╭─ Data to examine

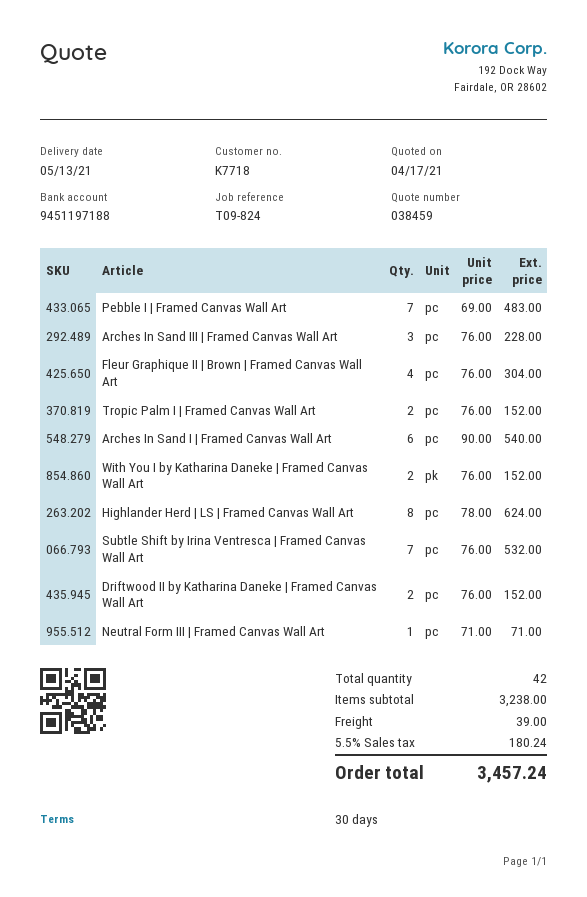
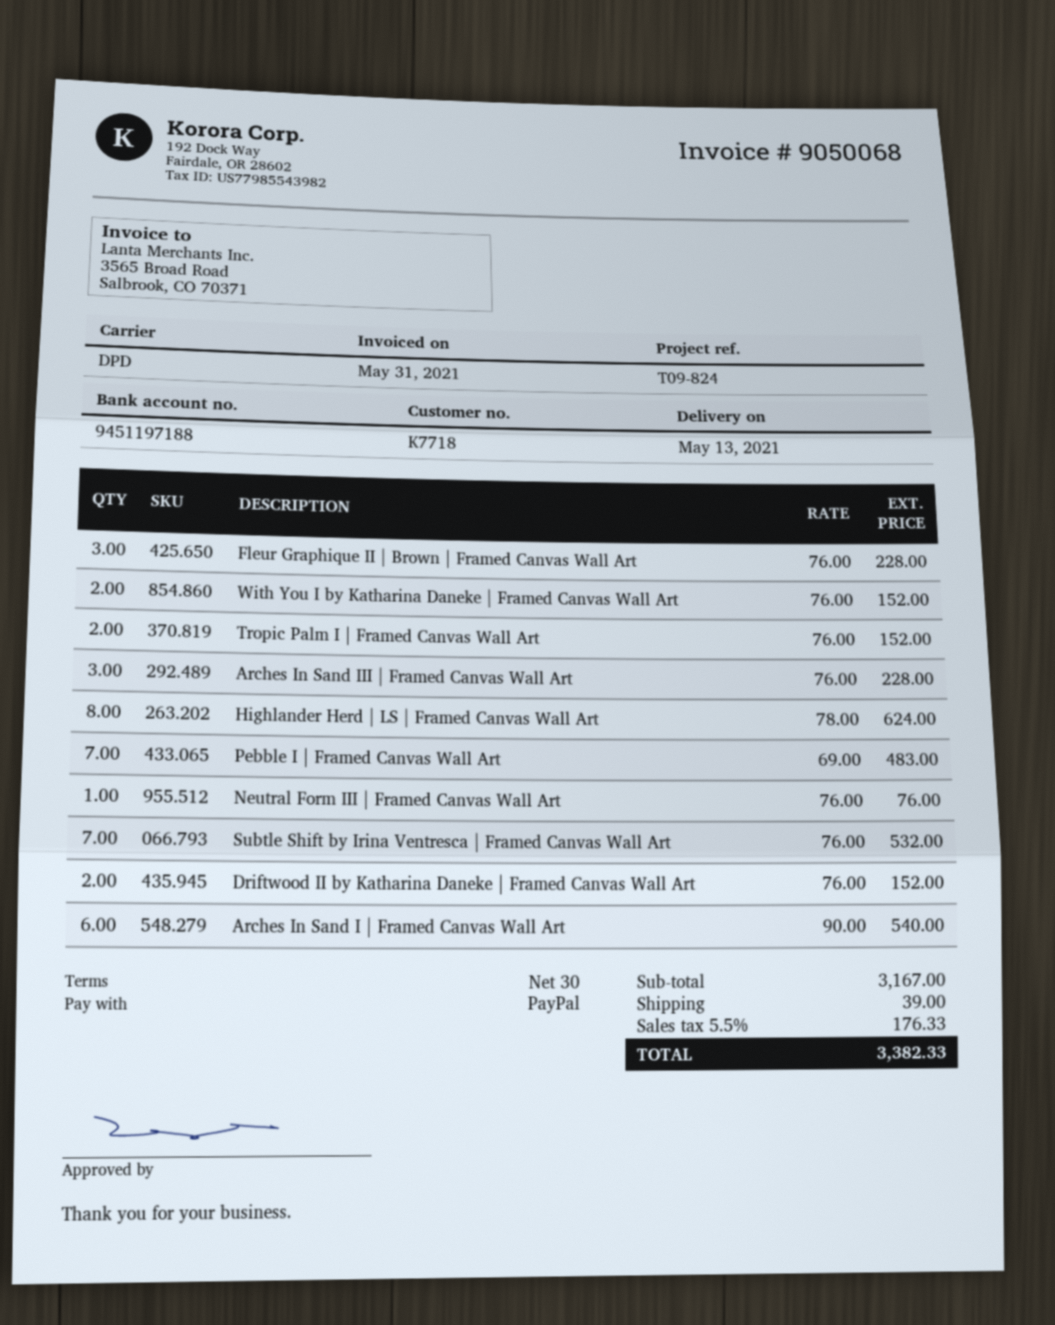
Fleur Graphique II | Brown | Framed Canvas Wall Art: 4 x 76.00 = 304.00 -> 3 x 76.00 = 228.00
Neutral Form III | Framed Canvas Wall Art: 1 x 71.00 = 71.00 -> 1 x 76.00 = 76.00
subtotal: 3238.00 -> 3167.00
tax: 5.5% = 180.24 -> 5.5% = 176.33
total: 3457.24 -> 3382.33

╰─

Requirement :: The records above are to be repeated exactly, with every picture removed from the copy.

Task solution ::
Fleur Graphique II | Brown | Framed Canvas Wall Art: 4 x 76.00 = 304.00 -> 3 x 76.00 = 228.00
Neutral Form III | Framed Canvas Wall Art: 1 x 71.00 = 71.00 -> 1 x 76.00 = 76.00
subtotal: 3238.00 -> 3167.00
tax: 5.5% = 180.24 -> 5.5% = 176.33
total: 3457.24 -> 3382.33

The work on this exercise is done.